WHAT IS NEEDED: Below are some records. Return exactly the lines from the one with "discount: 20% = 85.64 -> 20% = 101.81" to the one with "subtotal: 3641.77 -> 3578.88", and nothing else.

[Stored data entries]
=== Section Start ===
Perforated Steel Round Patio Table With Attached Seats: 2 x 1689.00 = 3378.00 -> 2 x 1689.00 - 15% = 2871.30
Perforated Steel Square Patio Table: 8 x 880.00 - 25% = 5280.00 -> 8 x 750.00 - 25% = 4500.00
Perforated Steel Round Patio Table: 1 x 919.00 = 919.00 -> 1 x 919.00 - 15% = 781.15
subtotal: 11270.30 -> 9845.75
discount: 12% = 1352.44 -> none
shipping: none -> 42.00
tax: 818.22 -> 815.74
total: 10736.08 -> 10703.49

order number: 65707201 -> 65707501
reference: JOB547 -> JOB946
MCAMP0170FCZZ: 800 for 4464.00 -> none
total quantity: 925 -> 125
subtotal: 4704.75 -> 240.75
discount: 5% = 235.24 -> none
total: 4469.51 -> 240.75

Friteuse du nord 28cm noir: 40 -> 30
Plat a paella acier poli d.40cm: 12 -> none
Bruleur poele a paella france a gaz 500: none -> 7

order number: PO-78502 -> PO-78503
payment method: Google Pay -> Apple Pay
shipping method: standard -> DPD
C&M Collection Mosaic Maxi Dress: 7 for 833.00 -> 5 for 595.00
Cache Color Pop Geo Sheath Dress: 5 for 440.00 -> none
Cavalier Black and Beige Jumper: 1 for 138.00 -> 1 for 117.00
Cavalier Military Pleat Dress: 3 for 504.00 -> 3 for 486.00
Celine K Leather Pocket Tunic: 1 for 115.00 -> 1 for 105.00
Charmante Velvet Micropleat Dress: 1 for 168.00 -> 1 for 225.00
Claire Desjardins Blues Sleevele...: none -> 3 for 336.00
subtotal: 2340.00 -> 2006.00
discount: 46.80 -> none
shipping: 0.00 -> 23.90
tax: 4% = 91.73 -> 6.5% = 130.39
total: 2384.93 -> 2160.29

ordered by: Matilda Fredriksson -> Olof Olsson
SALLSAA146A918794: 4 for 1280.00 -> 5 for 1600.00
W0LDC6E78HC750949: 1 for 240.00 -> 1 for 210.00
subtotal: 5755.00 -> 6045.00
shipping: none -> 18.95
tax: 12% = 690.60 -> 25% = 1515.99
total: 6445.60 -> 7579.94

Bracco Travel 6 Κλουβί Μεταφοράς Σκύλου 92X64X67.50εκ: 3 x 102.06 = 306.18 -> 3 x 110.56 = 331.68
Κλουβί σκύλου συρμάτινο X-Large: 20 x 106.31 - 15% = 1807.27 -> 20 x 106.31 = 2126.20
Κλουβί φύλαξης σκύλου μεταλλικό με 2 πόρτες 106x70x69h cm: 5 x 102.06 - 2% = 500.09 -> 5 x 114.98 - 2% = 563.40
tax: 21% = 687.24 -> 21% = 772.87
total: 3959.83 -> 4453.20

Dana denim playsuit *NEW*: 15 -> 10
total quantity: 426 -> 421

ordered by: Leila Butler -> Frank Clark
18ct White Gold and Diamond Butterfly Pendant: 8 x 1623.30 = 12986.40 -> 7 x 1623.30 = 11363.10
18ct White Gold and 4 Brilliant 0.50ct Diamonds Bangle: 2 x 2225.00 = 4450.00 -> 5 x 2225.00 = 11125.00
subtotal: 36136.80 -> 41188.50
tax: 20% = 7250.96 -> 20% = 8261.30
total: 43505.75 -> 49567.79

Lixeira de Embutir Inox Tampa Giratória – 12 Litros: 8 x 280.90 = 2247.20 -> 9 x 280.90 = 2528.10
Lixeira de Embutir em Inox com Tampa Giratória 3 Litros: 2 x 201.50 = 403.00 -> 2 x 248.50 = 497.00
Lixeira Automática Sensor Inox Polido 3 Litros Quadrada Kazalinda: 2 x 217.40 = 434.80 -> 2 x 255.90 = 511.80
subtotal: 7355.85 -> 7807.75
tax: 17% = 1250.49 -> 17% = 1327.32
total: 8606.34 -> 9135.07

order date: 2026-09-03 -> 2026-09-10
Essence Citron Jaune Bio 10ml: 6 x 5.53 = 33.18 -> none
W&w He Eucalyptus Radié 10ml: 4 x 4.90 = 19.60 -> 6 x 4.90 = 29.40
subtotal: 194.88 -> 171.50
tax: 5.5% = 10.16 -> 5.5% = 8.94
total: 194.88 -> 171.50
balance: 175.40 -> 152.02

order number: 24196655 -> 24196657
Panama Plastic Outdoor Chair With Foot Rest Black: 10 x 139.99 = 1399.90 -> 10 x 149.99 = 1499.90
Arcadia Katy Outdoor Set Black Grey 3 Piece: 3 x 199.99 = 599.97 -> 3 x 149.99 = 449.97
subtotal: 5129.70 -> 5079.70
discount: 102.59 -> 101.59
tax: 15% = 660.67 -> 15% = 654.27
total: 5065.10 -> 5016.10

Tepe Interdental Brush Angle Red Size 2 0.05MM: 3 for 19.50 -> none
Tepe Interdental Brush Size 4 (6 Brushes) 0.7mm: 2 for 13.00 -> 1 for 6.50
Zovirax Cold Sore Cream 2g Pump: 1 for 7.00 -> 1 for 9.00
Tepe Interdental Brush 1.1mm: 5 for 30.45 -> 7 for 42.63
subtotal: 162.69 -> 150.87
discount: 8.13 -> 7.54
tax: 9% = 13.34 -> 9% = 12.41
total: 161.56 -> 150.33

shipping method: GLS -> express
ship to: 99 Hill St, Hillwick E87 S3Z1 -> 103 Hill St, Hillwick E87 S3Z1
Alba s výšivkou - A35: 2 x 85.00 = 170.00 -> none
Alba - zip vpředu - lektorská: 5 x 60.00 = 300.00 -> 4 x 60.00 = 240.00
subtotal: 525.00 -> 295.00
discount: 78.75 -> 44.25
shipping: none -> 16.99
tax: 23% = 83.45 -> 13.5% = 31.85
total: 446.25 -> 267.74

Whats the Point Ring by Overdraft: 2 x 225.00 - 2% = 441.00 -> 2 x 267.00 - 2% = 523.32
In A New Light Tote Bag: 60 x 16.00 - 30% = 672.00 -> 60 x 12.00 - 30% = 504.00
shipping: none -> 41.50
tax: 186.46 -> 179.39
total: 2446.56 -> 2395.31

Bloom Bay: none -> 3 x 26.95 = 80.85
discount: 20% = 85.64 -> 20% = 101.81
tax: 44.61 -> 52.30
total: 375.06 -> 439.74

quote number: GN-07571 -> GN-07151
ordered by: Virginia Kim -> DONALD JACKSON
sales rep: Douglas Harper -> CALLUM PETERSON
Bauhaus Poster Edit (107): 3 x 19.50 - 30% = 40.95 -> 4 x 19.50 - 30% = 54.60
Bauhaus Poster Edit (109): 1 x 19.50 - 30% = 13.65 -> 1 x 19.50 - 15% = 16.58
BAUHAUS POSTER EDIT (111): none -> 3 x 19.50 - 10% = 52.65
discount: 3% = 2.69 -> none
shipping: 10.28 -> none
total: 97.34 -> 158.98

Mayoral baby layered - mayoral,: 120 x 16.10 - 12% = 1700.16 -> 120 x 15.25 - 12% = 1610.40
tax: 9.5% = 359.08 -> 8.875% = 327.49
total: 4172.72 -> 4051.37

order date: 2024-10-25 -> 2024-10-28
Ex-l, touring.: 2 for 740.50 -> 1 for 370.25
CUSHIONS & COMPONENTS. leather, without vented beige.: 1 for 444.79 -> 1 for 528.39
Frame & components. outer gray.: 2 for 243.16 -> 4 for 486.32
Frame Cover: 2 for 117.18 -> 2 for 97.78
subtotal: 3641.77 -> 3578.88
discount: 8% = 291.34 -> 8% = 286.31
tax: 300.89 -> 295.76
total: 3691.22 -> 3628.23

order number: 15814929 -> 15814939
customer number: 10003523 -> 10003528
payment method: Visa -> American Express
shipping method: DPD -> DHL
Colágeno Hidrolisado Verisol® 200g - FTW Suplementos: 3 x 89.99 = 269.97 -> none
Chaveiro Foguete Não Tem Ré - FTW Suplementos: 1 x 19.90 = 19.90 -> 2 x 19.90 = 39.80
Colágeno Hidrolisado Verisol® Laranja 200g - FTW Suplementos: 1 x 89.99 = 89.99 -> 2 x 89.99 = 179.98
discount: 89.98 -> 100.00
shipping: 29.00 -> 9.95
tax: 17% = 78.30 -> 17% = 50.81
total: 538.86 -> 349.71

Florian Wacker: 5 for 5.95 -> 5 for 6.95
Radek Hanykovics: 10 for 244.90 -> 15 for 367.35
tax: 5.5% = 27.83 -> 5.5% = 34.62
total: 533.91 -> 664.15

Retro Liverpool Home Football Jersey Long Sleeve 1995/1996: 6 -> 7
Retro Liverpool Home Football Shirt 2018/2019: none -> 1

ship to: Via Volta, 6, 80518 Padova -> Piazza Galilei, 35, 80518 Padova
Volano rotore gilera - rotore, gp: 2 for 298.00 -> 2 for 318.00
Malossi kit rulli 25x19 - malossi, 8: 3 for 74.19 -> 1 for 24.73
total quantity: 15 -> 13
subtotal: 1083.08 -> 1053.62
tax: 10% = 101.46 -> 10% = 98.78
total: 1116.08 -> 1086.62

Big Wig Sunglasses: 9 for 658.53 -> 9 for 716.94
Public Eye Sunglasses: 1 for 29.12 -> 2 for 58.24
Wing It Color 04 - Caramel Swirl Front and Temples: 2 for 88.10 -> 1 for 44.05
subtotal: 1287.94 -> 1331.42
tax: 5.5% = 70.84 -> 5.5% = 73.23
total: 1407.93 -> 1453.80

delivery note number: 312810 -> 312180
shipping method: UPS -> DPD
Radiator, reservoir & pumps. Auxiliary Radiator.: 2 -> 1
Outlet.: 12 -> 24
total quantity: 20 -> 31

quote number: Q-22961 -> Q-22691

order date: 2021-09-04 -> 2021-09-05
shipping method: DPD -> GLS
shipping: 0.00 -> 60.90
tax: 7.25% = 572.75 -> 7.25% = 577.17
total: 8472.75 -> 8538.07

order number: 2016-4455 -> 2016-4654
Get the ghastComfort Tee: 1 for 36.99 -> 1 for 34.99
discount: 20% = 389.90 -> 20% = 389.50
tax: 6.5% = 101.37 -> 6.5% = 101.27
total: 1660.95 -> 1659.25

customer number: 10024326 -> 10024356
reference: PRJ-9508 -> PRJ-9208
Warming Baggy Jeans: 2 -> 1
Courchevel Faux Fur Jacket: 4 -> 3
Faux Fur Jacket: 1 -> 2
=== Section End ===
SOLUTION TO THIS EXERCISE:
discount: 20% = 85.64 -> 20% = 101.81
tax: 44.61 -> 52.30
total: 375.06 -> 439.74

quote number: GN-07571 -> GN-07151
ordered by: Virginia Kim -> DONALD JACKSON
sales rep: Douglas Harper -> CALLUM PETERSON
Bauhaus Poster Edit (107): 3 x 19.50 - 30% = 40.95 -> 4 x 19.50 - 30% = 54.60
Bauhaus Poster Edit (109): 1 x 19.50 - 30% = 13.65 -> 1 x 19.50 - 15% = 16.58
BAUHAUS POSTER EDIT (111): none -> 3 x 19.50 - 10% = 52.65
discount: 3% = 2.69 -> none
shipping: 10.28 -> none
total: 97.34 -> 158.98

Mayoral baby layered - mayoral,: 120 x 16.10 - 12% = 1700.16 -> 120 x 15.25 - 12% = 1610.40
tax: 9.5% = 359.08 -> 8.875% = 327.49
total: 4172.72 -> 4051.37

order date: 2024-10-25 -> 2024-10-28
Ex-l, touring.: 2 for 740.50 -> 1 for 370.25
CUSHIONS & COMPONENTS. leather, without vented beige.: 1 for 444.79 -> 1 for 528.39
Frame & components. outer gray.: 2 for 243.16 -> 4 for 486.32
Frame Cover: 2 for 117.18 -> 2 for 97.78
subtotal: 3641.77 -> 3578.88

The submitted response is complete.